Task objective: Begin at the line where "(869, 405) none -> [718,484,737,498] ✓" appears and reproduce exactly every line through the end of the data below, both included, skipping pictures.
*** Opening Records shown ***
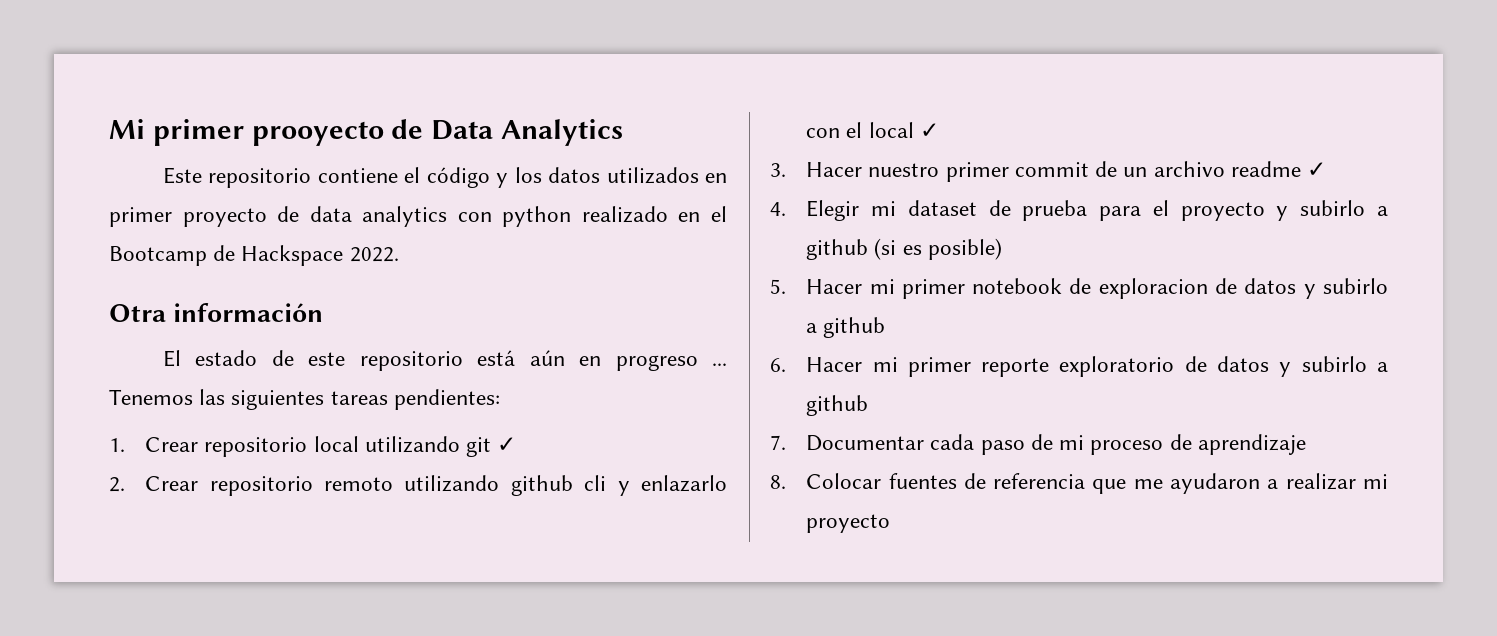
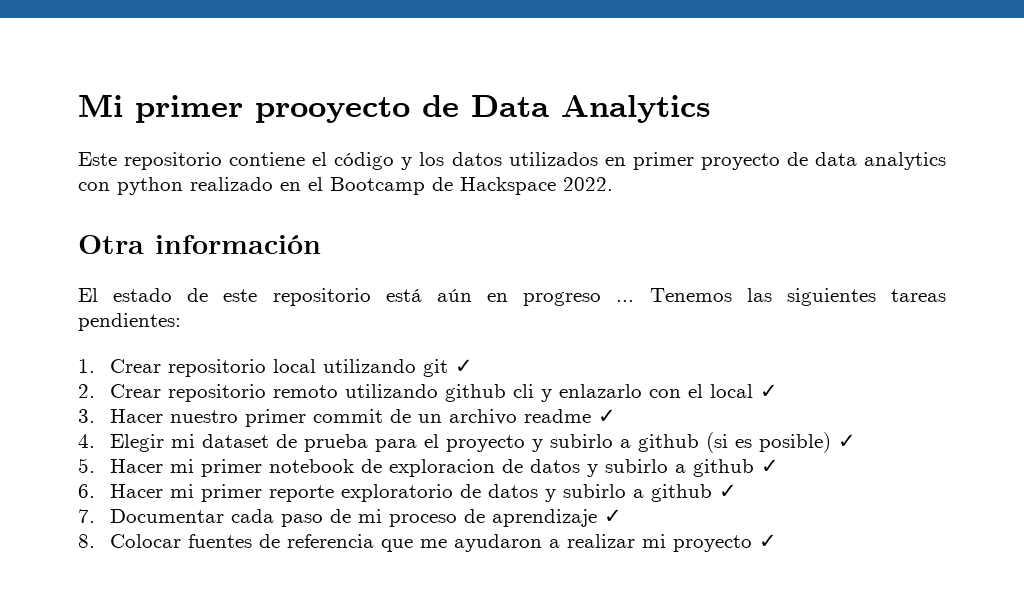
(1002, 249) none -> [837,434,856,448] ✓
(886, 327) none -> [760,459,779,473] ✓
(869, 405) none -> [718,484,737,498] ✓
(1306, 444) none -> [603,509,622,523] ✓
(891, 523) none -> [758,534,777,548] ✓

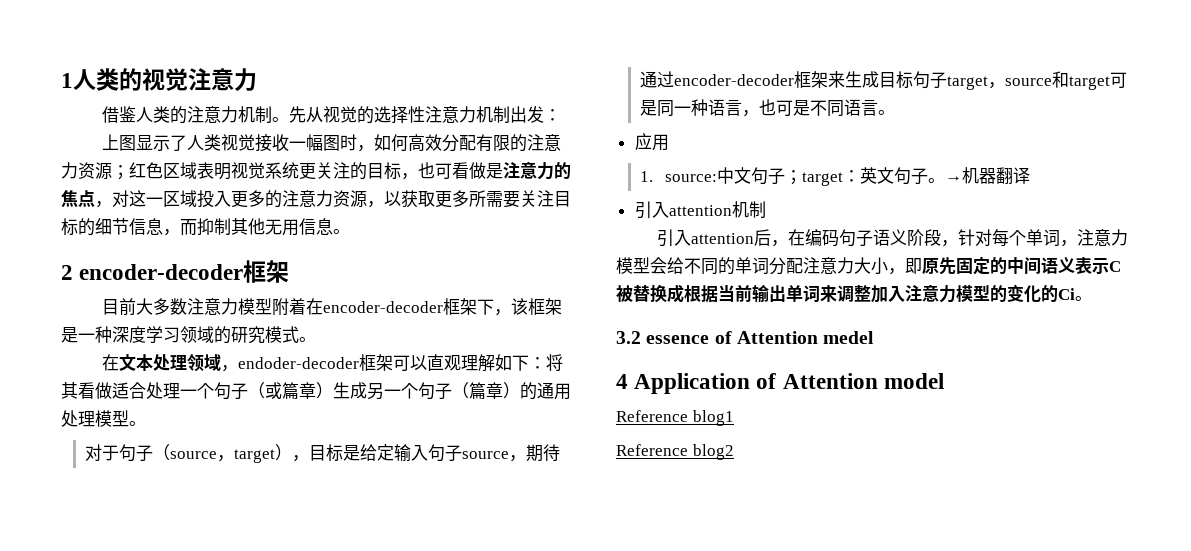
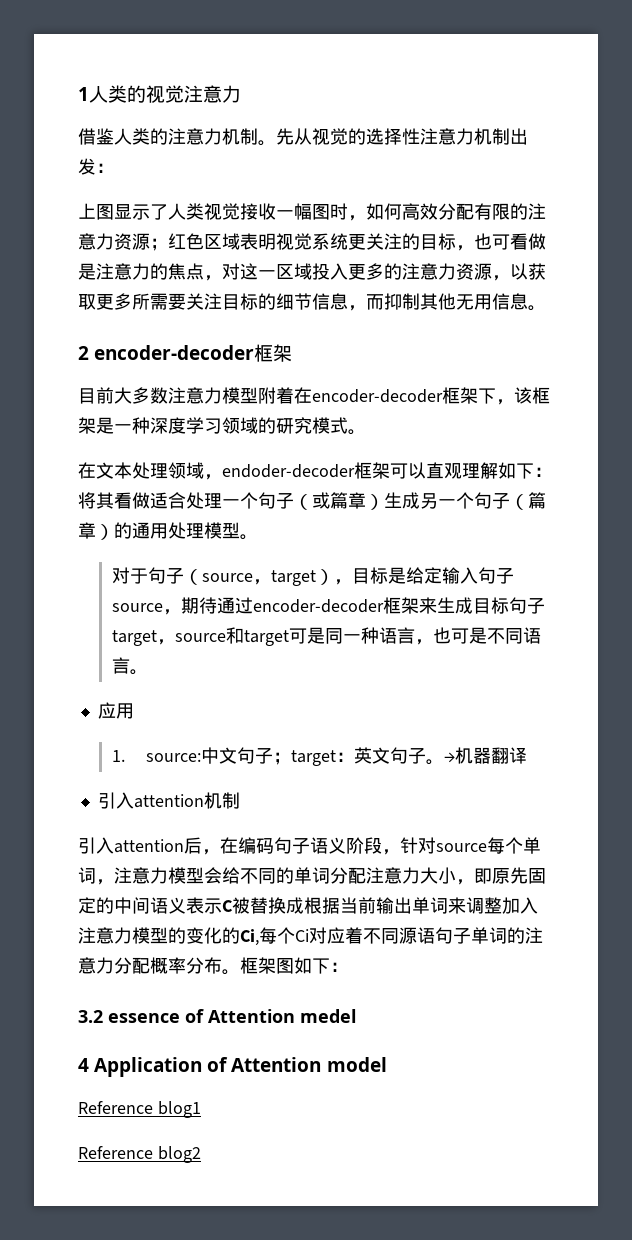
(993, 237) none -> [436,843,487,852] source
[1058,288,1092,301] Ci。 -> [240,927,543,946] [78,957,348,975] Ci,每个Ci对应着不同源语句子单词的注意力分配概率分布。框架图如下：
*** Closing Records shown ***
Solved problem:
(869, 405) none -> [718,484,737,498] ✓
(1306, 444) none -> [603,509,622,523] ✓
(891, 523) none -> [758,534,777,548] ✓

(993, 237) none -> [436,843,487,852] source
[1058,288,1092,301] Ci。 -> [240,927,543,946] [78,957,348,975] Ci,每个Ci对应着不同源语句子单词的注意力分配概率分布。框架图如下：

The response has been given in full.